# Power Query - Hyperlink to file



## DaveyD (Jul 15, 2019)

I have a power query setup that imports tables from all excel files in a folder.
Is it possible to have a column that contains a link to the original excel file?

[I have this working in a regular excel table using the hyperlink  function (which uses the customer name to get to the correct file).
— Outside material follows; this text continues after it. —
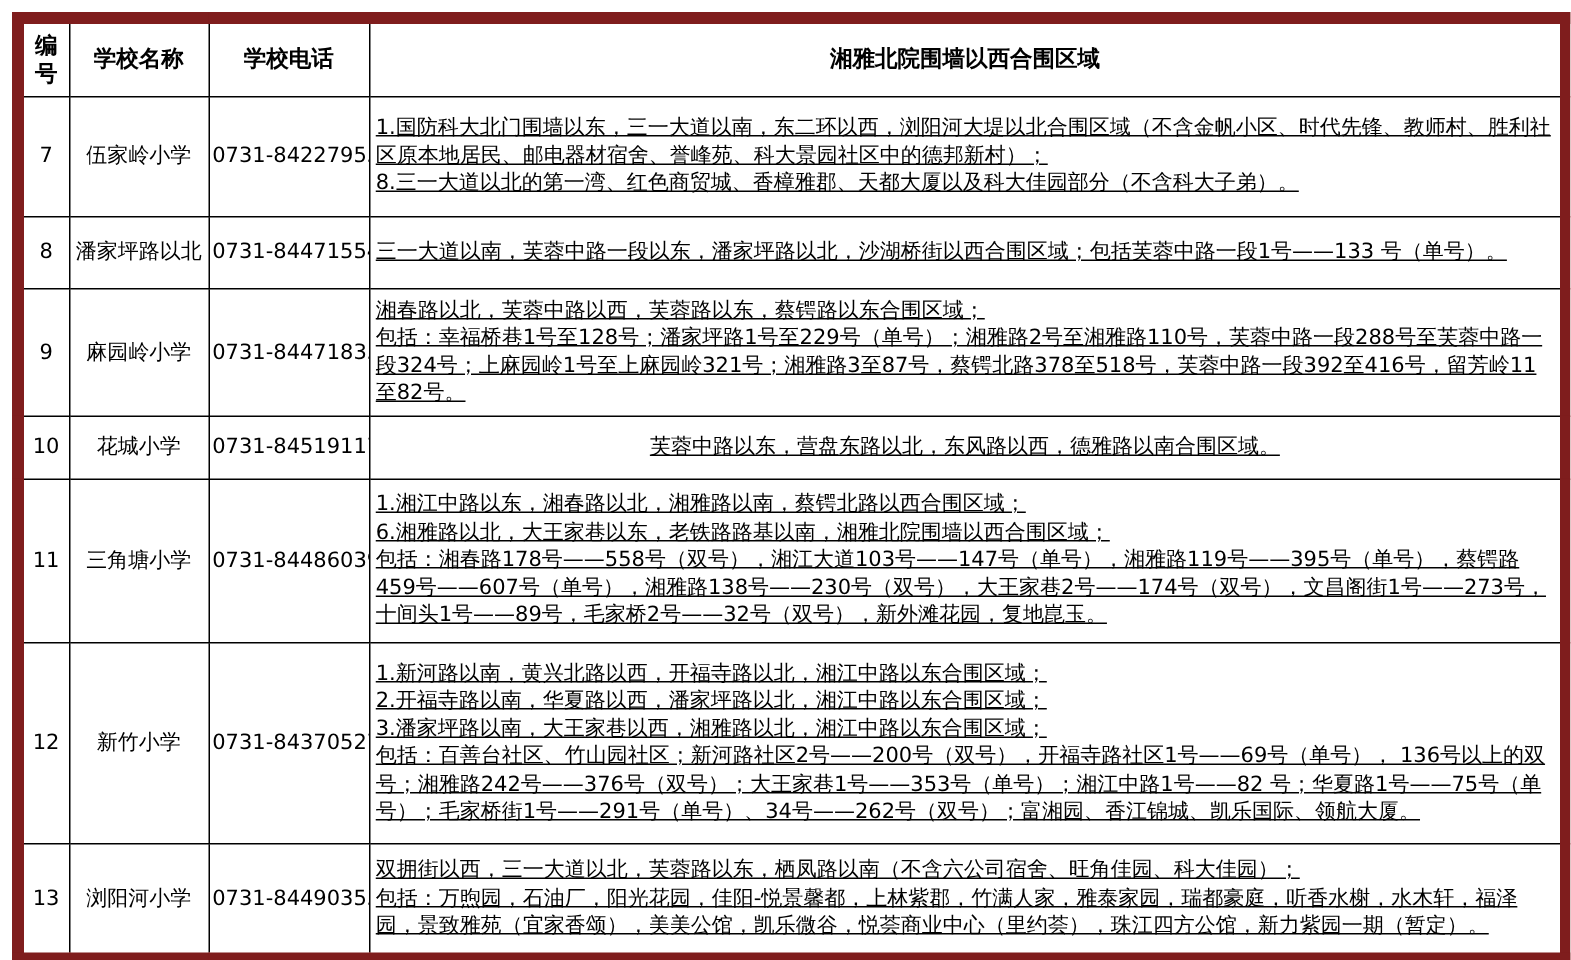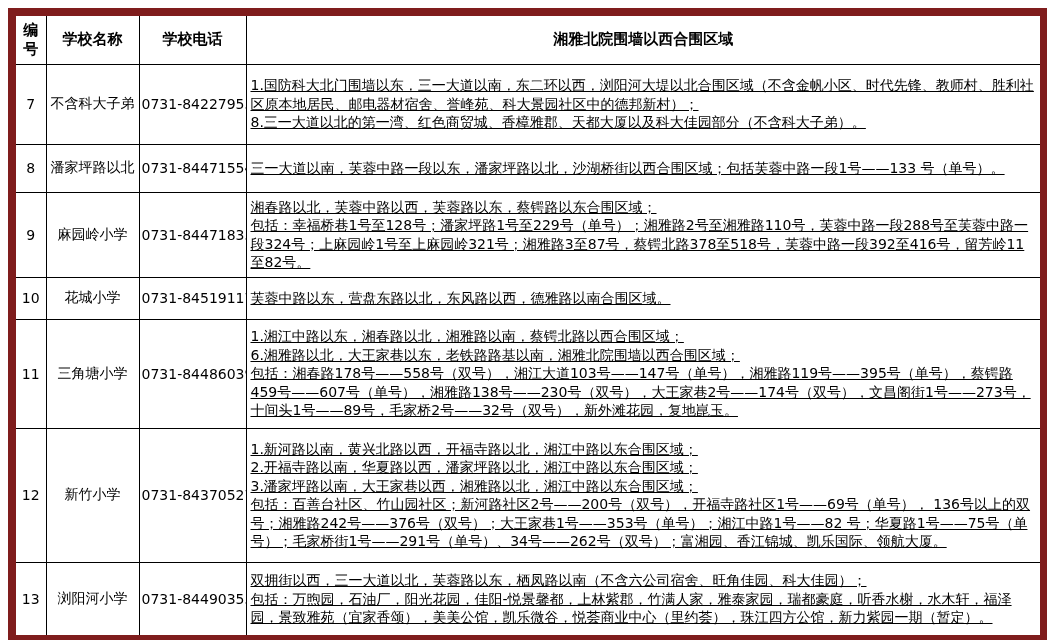"不含科大子弟" td.cell-school { text: 不含科大子弟 -> 伍家岭小学 }
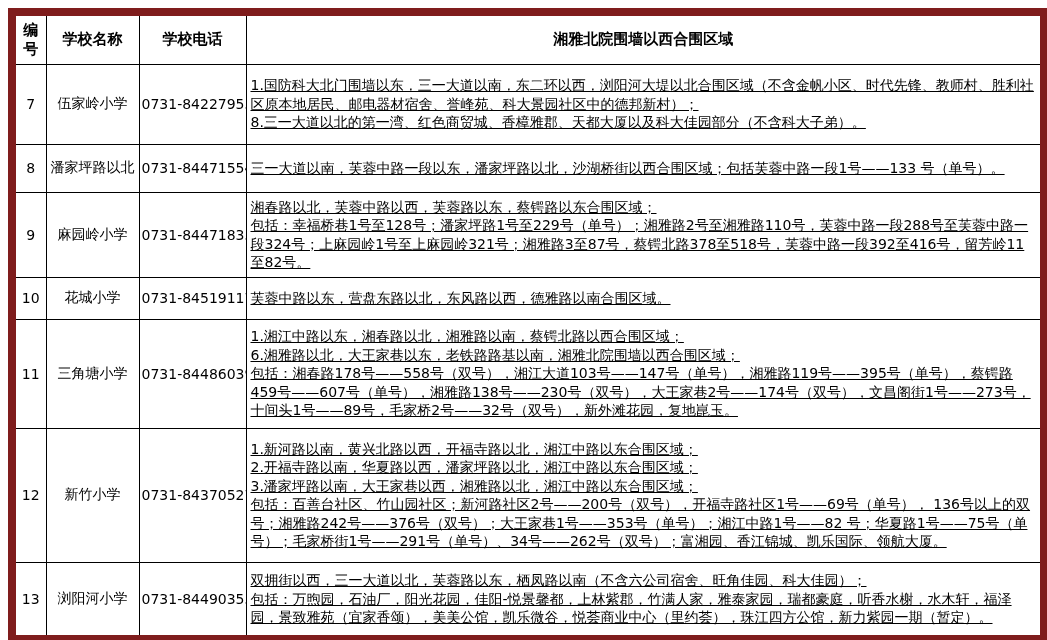"芙蓉中路以东，营盘东路以北，东风路以西，德雅路以南合围区域。" td.cell-district.align-center { text-align: left -> center }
Now I  want to convert that table to a power query table which makes  automation much easier!]

Is it possible to get this automated with power query in any way?

Thanks,
David


----------



## sandy666 (Jul 15, 2019)

PowerQuery doesn't support links - result will be text always


----------



## DaveyD (Jul 15, 2019)

Ok, thank you
Is there any workaround?

In any case, a "No" is better than more hours wasted on trying...


----------



## sandy666 (Jul 15, 2019)

if the result of Query will be loaded into the sheet - it's possible but remeber that if you refresh your result (query)-table you will lost hyperlink.

you can use: =HYPERLINK("link_location")
1. add prefix: =HYPERLINK("
2. add suffix: ")
3. load to the sheet
4. replace = with = (yes this is the same equal sign)
and you'll get hyperlink but as I said above, each refresh remove hyperlink and you need repeat replace = to =


----------



## sandy666 (Jul 15, 2019)

I forgot: link_location: full path\filename


----------



## DaveyD (Jul 15, 2019)

Thanks - this worked for me.
I created a button that runs a function to refresh the query and replace the = sign
Works perfectly!
Thanks


----------



## sandy666 (Jul 16, 2019)

You are welcome

Have a nice day


----------